I think that the chanting between Mets/Yankees is pretty playful. It's a crosstown rivalry, but the truth of the matter is, the "real" fans of the team don't care as much as a division rivalry because it's AL vs NL, and other than a plus in the Win column, it's irrelevant what the other team does outside of those games where they face each other. Go to a Yankees/Red Sox game (or I imagine, a Mets/Phillies or Braves game) and I bet the chants go a lot further. Just look at the shirts that have been produced out of the Yankees/Sox rivalry over the years. Some are hilarious, some are also distasteful...


Was at a Yank/Sox game up in Fenway, when AJ Burnett was getting lit up in the 11-6 game. Sitting in RF field level within hearing range of Swisher, tried to start up a chant of "Let Swisher Pitch!, Let Swisher Pitch!" Some of the Yank fans started laughing, some of the Sox fans started to join me. Fun game.


The silence of Nationals fans in the face of the total takeover of Nationals Park by Red Sox fans was indeed embarrassing.

Some day, and I do believe against all evidence that it will come, the Nationals will be competitive enough to generate their own fan base and visits from the Yankees, Mets, Red Sox, Orioles, and Phillies will pit their many expatriate fans with those of us who have come (despite upbringing elsewhere -- New York, in my case) to root for the home team. All those games will be enlivened by thousands of fans for each team.

A wonderful foretaste of that was had on Father's Day 2006, when a rookie named Ryan Zimmerman stunned the Yankees with a walk-off home run before an evenly divided crowd of 48,000 at RFK Stadium, including his father. There will be more like that, and I suspect that Nationals fans, even when we have more to root for, will be among the most polite in baseball, like our neighbors to the north in Baltimore.



I was at a NY Rangers NJ Devils pre-season game at the Meadowlands in the fall of 1994 months after the Rangers ended their 54 year cup drought. Although the game was a preseason game there was still a lot of bad blood on the ice from the Rangers Devils Eastern Conference Final matchup from the previous playoffs. Sometime during the game the Ranger fans in attendence started chanting "19-NEVER" followed by the traditional claps as a response to the now defunct cheer of "1940" that Ranger fans had to endure. The Devils fans in attendance came up with a response to the "19 Never" chant no long later when they echoed "Took forever."
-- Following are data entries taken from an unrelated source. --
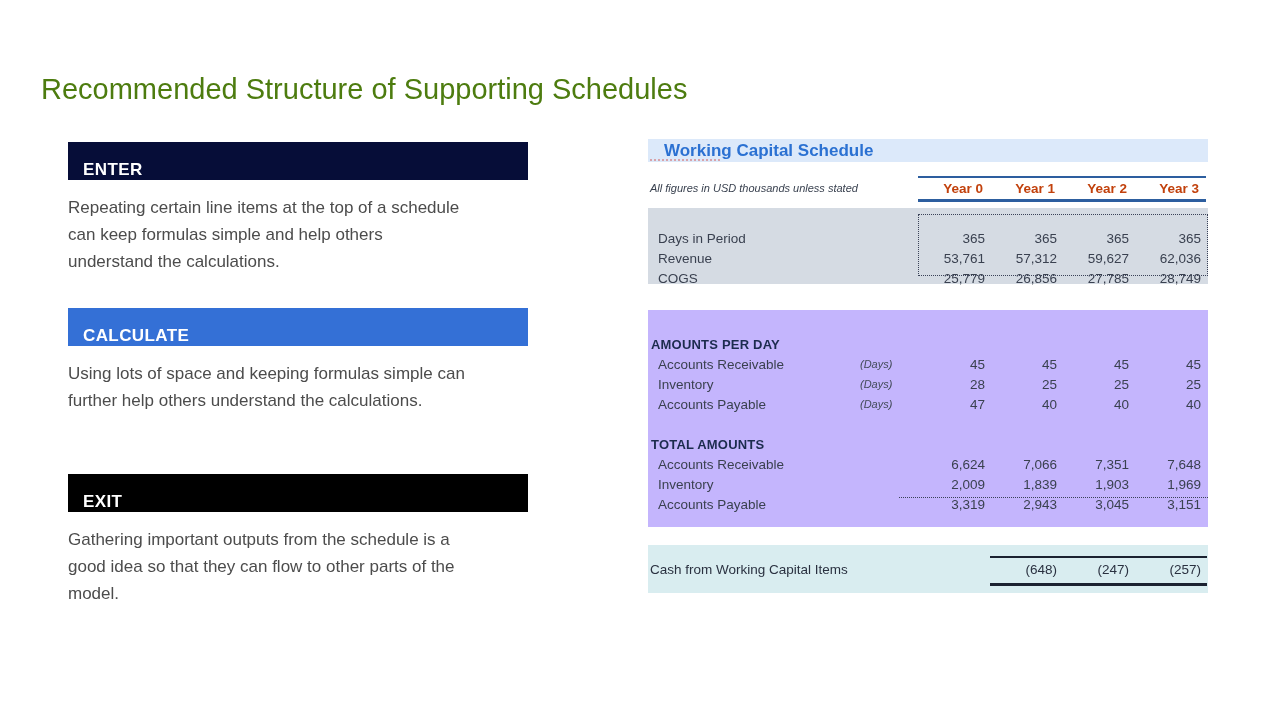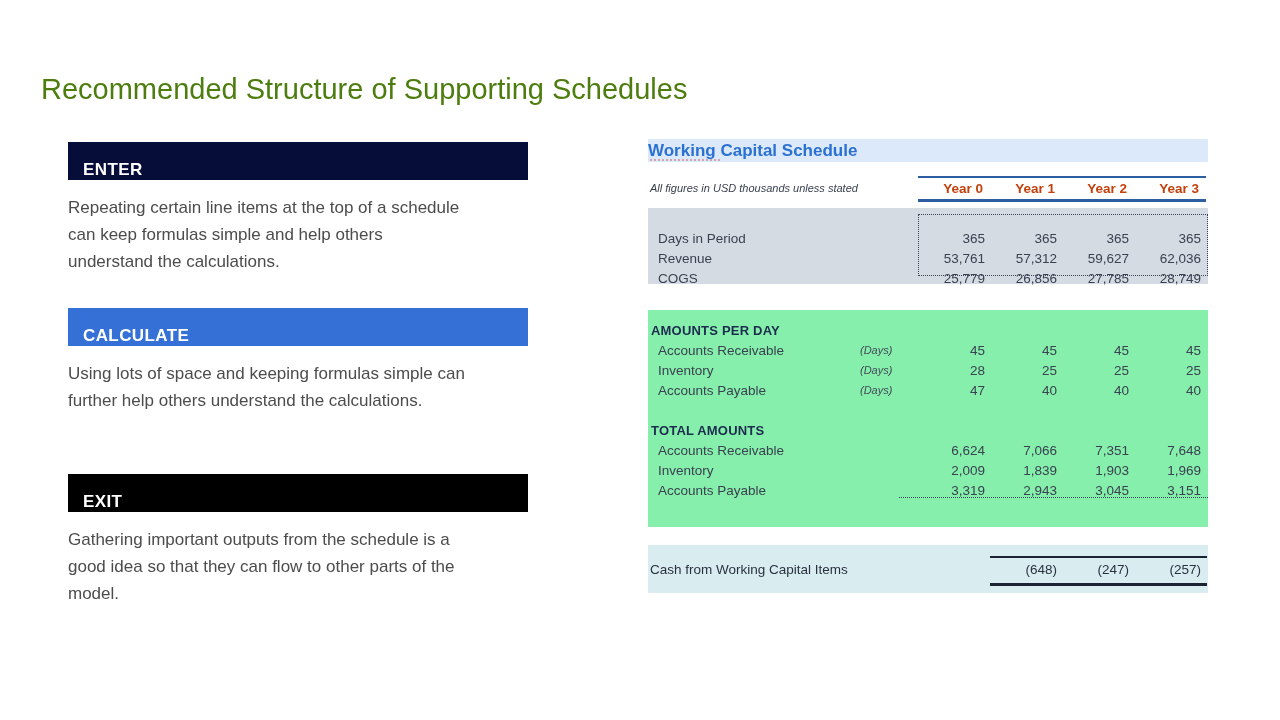--- a/index.html
+++ b/index.html
@@ -34,7 +34,7 @@
     background:#dce9fa;display:flex;align-items:center;
   }
   .wcs-title{
-    font-size:17px;font-weight:700;color:#2b71d2;padding-left:0;
+    font-size:17px;font-weight:700;color:#2b71d2;padding-left:16px;
   }
   .squiggle{
     position:absolute;left:650px;top:159px;width:70px;height:3px;

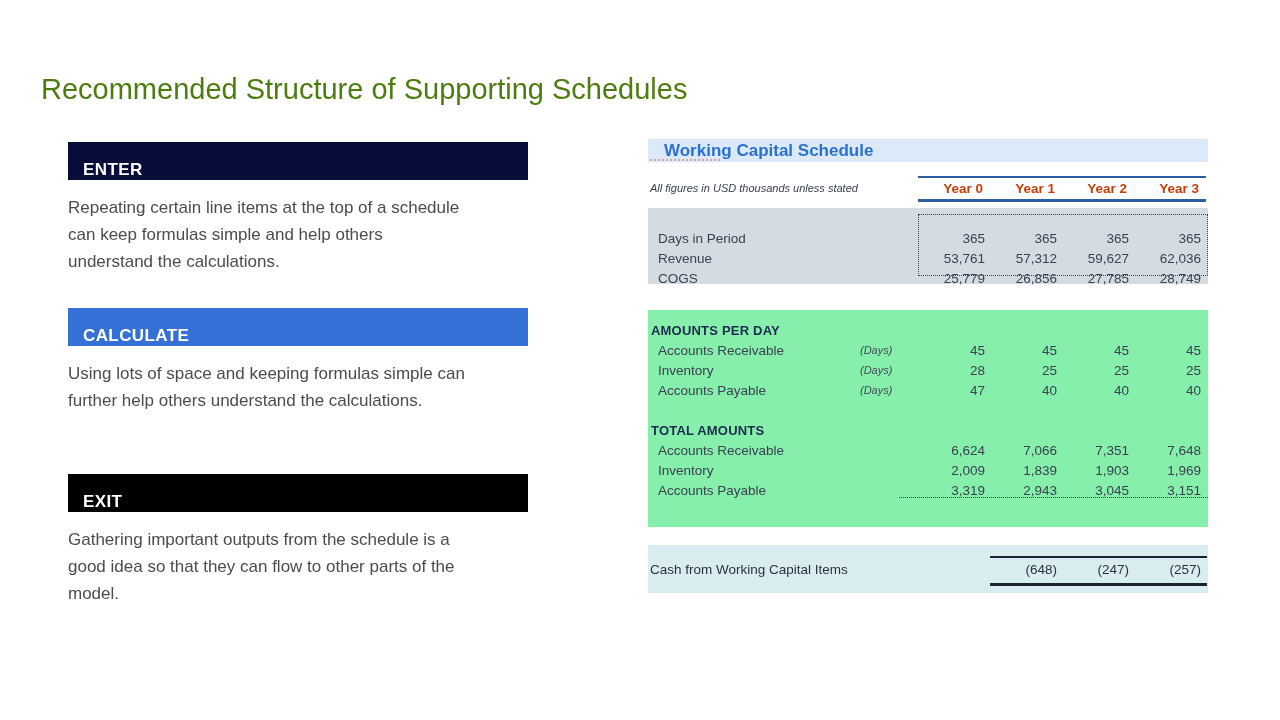--- a/index.html
+++ b/index.html
@@ -55,7 +55,7 @@
   }
   .block{position:absolute;left:648px;width:560px;box-sizing:border-box;}
   .block-inputs{top:208px;height:76px;background:#d5dbe3;padding-top:20px;}
-  .block-main{top:310px;height:217px;background:#86efac;padding-top:10px;}
+  .block-main{top:310px;height:217px;background:#c4b5fd;padding-top:24px;}
   .block-cash{top:545px;height:48px;background:#d9edf0;}
   .trow{
     display:flex;height:20px;align-items:center;box-sizing:border-box;

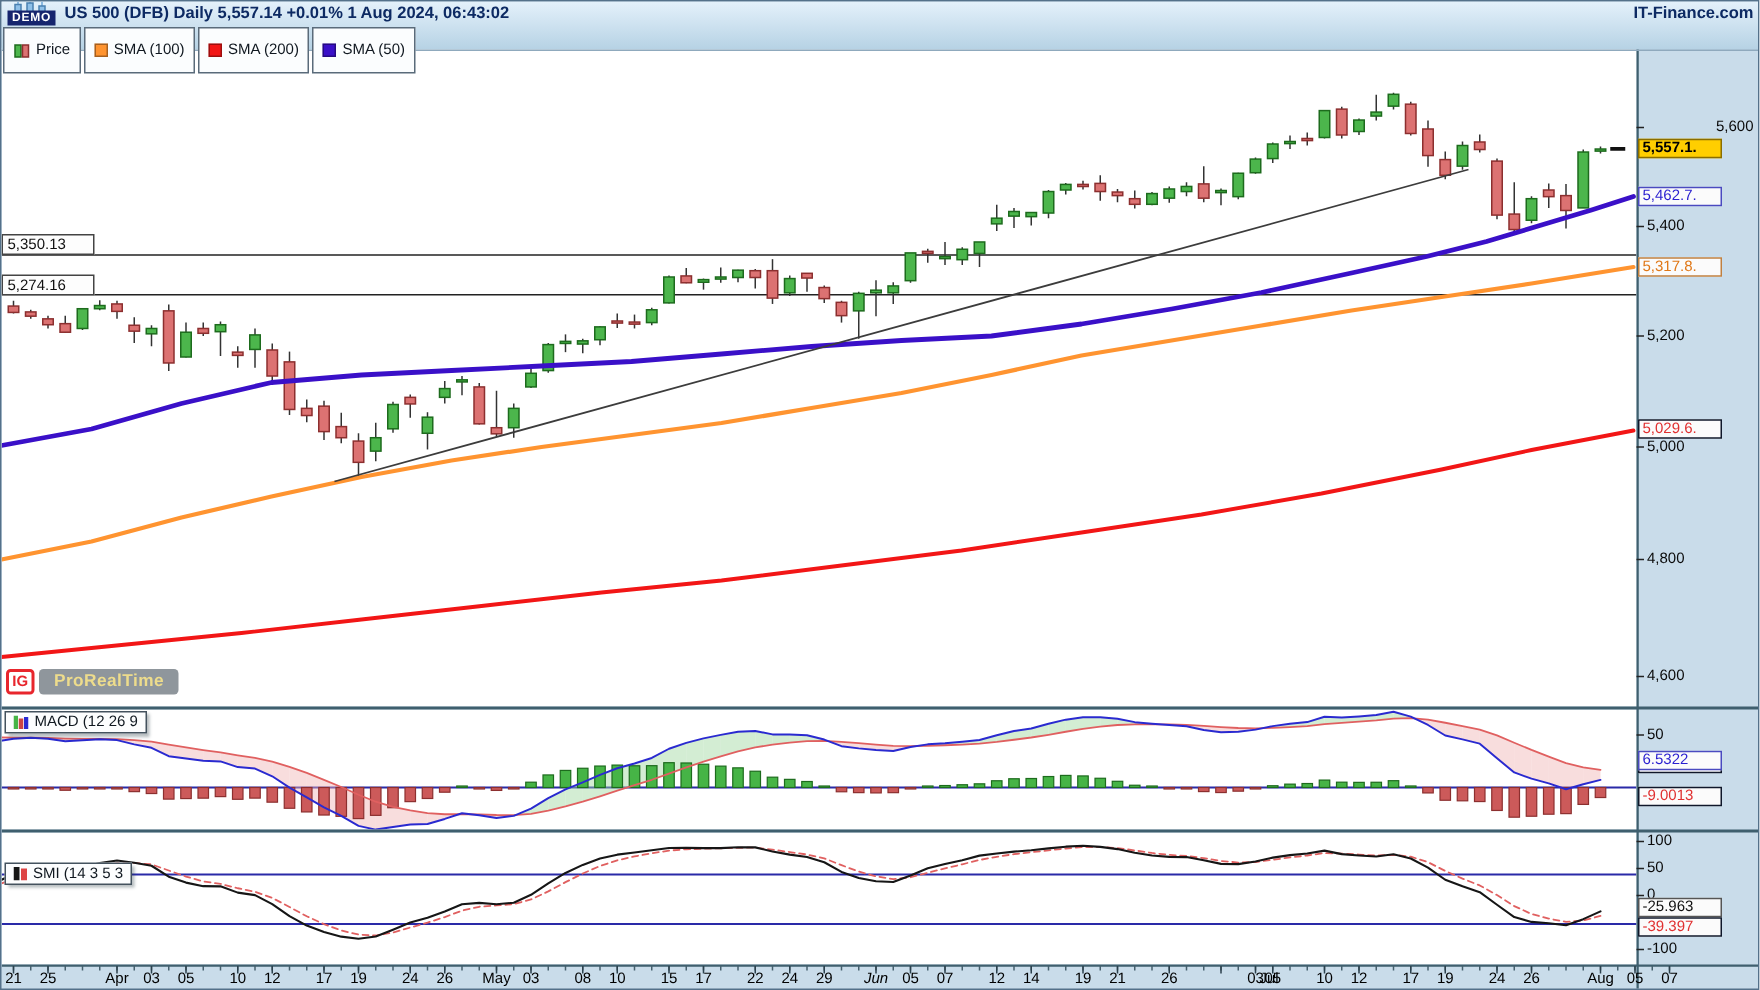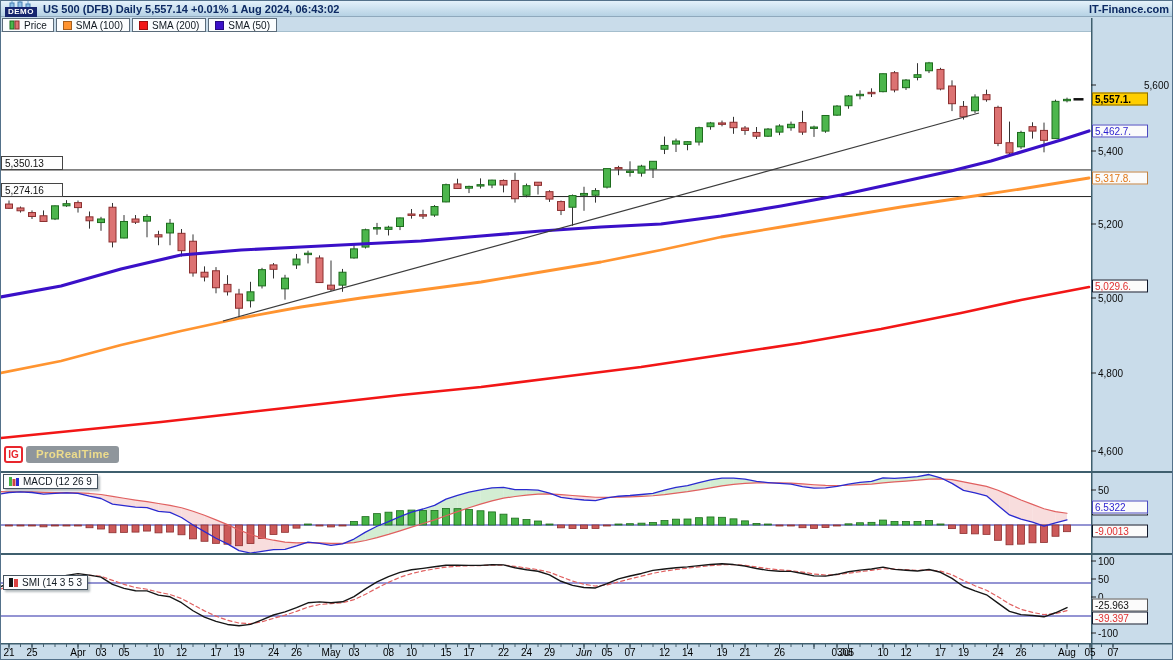--- a/index.html
+++ b/index.html
@@ -7,7 +7,7 @@
   #stage{position:relative;width:1173px;height:660px;background:#c9dcea;overflow:hidden;
          border:1px solid #54718a;font-family:"Liberation Sans",sans-serif;}
   #plot{position:absolute;left:0;top:0;z-index:1;}
-  .titlebar{position:absolute;left:0;top:0;width:1173px;height:16px;z-index:3;
+  .titlebar{position:absolute;left:0;top:0;width:1173px;height:33px;z-index:3;
             background:linear-gradient(#e4f1fb,#b6d2e4);border-bottom:1px solid #8fa9bd;}
   .title-text{position:absolute;left:42px;top:2px;font-size:11px;font-weight:bold;color:#0d2a63;white-space:nowrap;}
   .brand-text{position:absolute;right:5px;top:2px;font-size:11px;font-weight:bold;color:#0d2a63;}

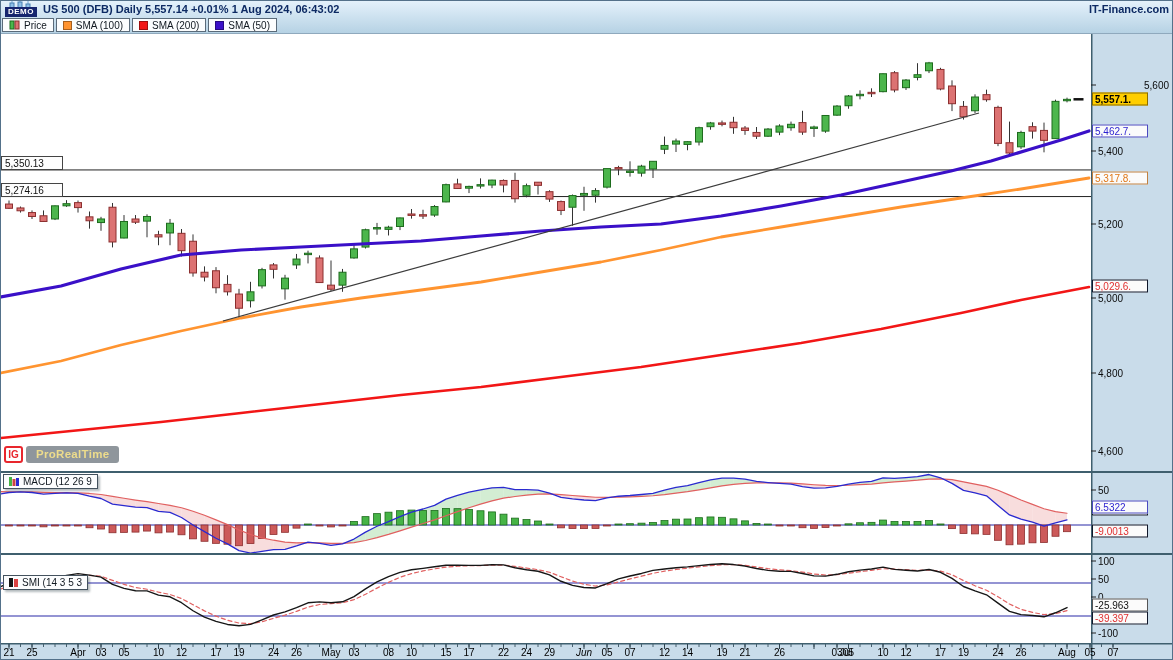--- a/index.html
+++ b/index.html
@@ -16,7 +16,7 @@
   .demo-candles{position:absolute;left:8px;top:0px;z-index:4;}
   .legend-row{position:absolute;left:0;top:17px;width:1090px;height:14px;z-index:3;display:flex;gap:2px;padding-left:1px;}
   .legend-item{display:flex;align-items:center;gap:4px;border:1px solid #5a6b7a;background:#fbfdfe;
-               padding:0 6px;font-size:10px;color:#101820;height:14px;}
+               padding:0 6px;font-size:10px;color:#101820;height:31px;}
   .swatch{width:9px;height:9px;display:inline-block;border:1px solid rgba(0,0,0,.35);}
   .panel-label{position:absolute;left:2px;z-index:3;display:flex;align-items:center;gap:4px;
                border:1px solid #44525e;background:#fcfdfe;box-shadow:2px 2px 2px rgba(40,60,70,.35);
Of course the "19 Never" chant didn't stick around for too long since the Devils won the cup at the end of that season.

Rodrigo Rosa

They should learn with brazilian soccer rivals how to be's a particular match between two different fan clubs to come up with funny chants and songs.

The bad part is they often end up being kinda offensive against the opponent. When they do not so, it's a particular show to watch their creativity, often using famous pop melodies.